PROBLEM TO WORK ON. Please copy each line in the records below that contains the string "legends".

THE DATA.

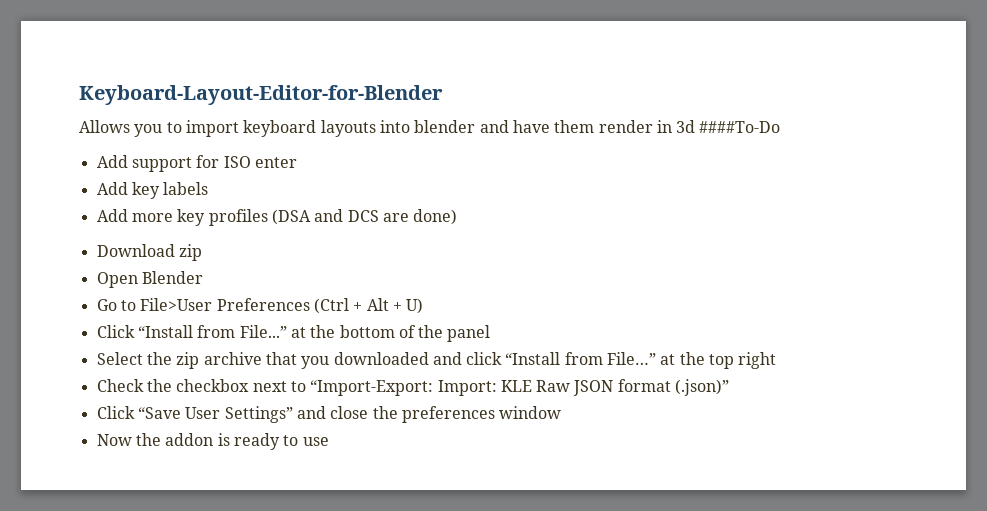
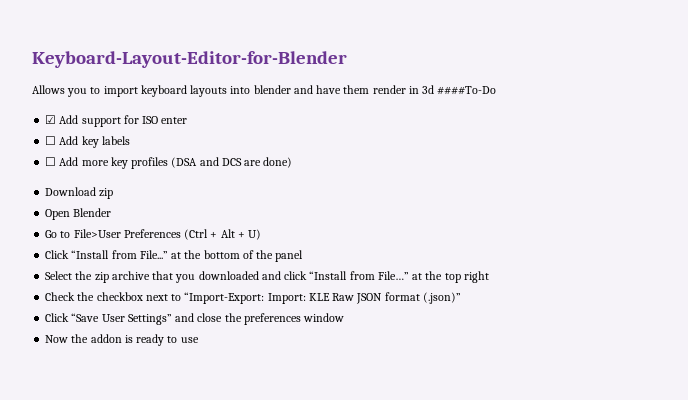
- Add support for ISO enter
+ ☑ Add support for ISO enter
- Add key labels
+ ☐ Add key labels
- Add more key profiles (DSA and DCS are done)
+ ☐ Add more key profiles (DSA and DCS are done)

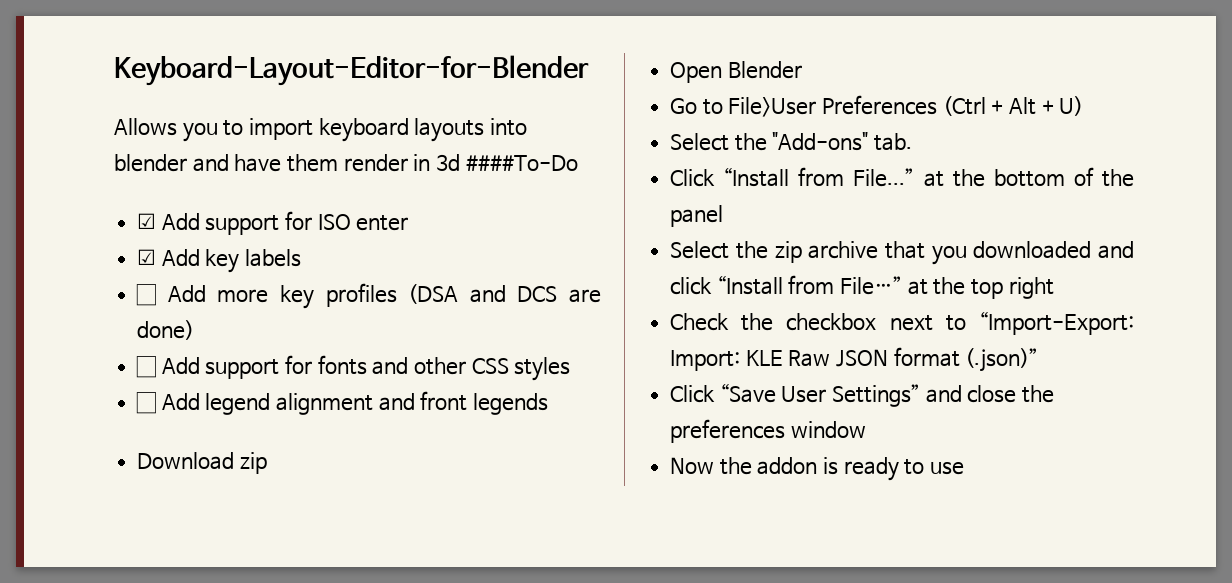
- ☐ Add key labels
+ ☑ Add key labels
+ ☐ Add support for fonts and other CSS styles
+ ☐ Add legend alignment and front legends
+ Select the "Add-ons" tab.

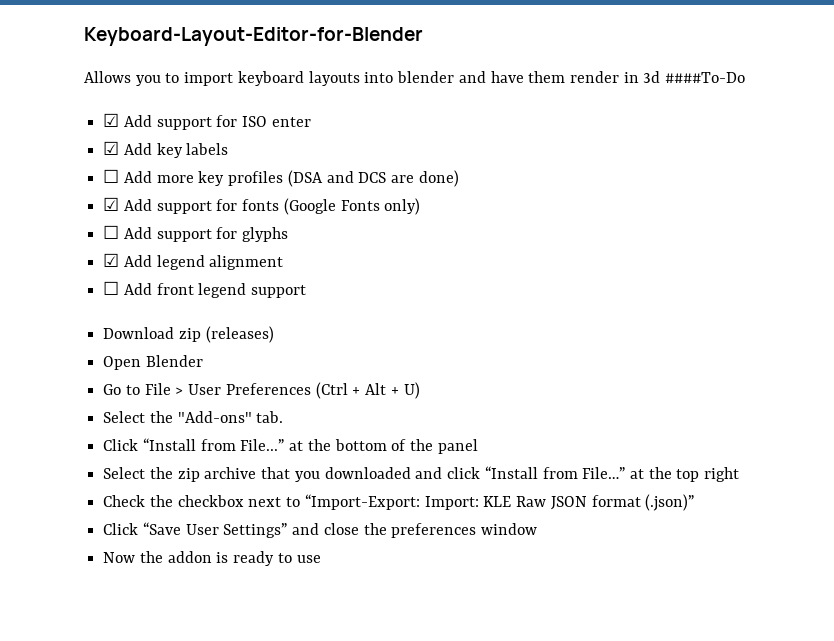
- ☐ Add support for fonts and other CSS styles
- ☐ Add legend alignment and front legends
+ ☑ Add support for fonts (Google Fonts only)
+ ☐ Add support for glyphs
+ ☑ Add legend alignment
+ ☐ Add front legend support
- Download zip
+ Download zip (releases)
- Go to File>User Preferences (Ctrl + Alt + U)
+ Go to File > User Preferences (Ctrl + Alt + U)

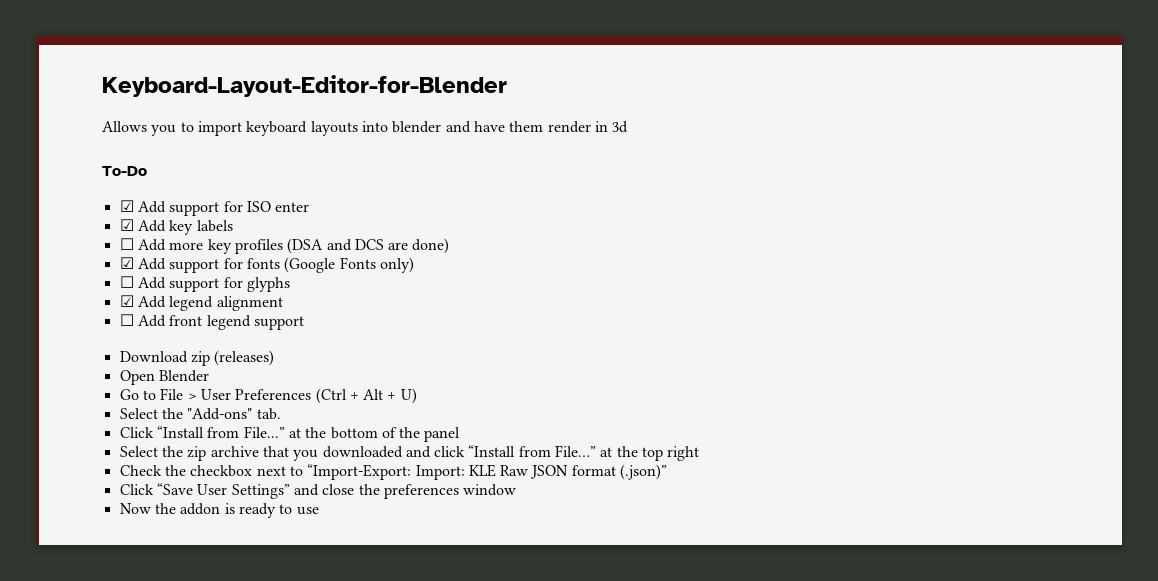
- Allows you to import keyboard layouts into blender and have them render in 3d ####To-Do
+ Allows you to import keyboard layouts into blender and have them render in 3d
+ To-Do

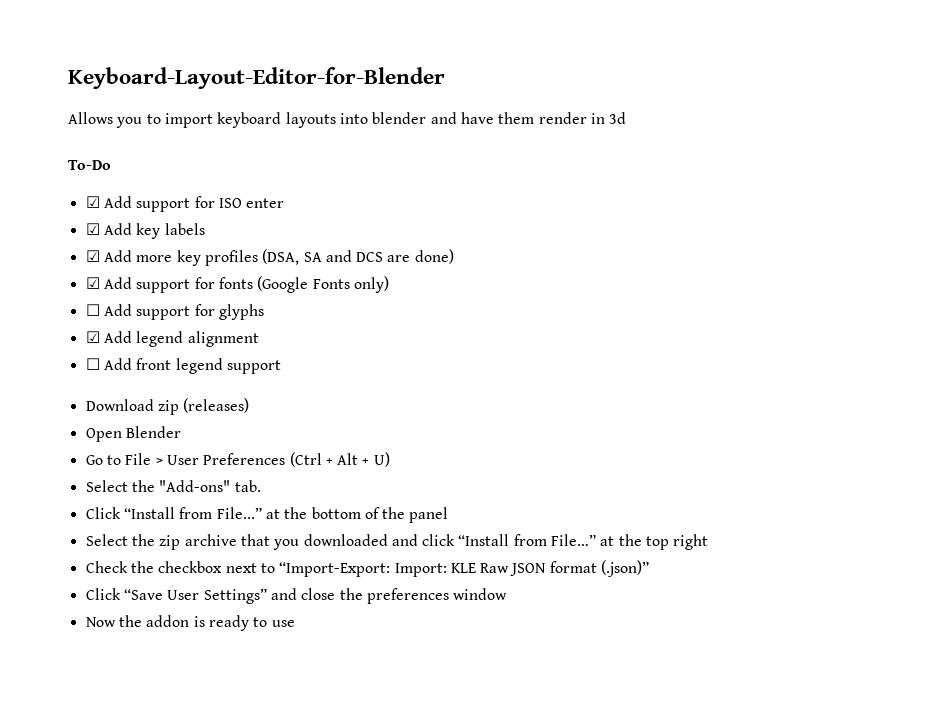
- ☐ Add more key profiles (DSA and DCS are done)
+ ☑ Add more key profiles (DSA, SA and DCS are done)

ANSWER AREA.
+ ☐ Add legend alignment and front legends
- ☐ Add legend alignment and front legends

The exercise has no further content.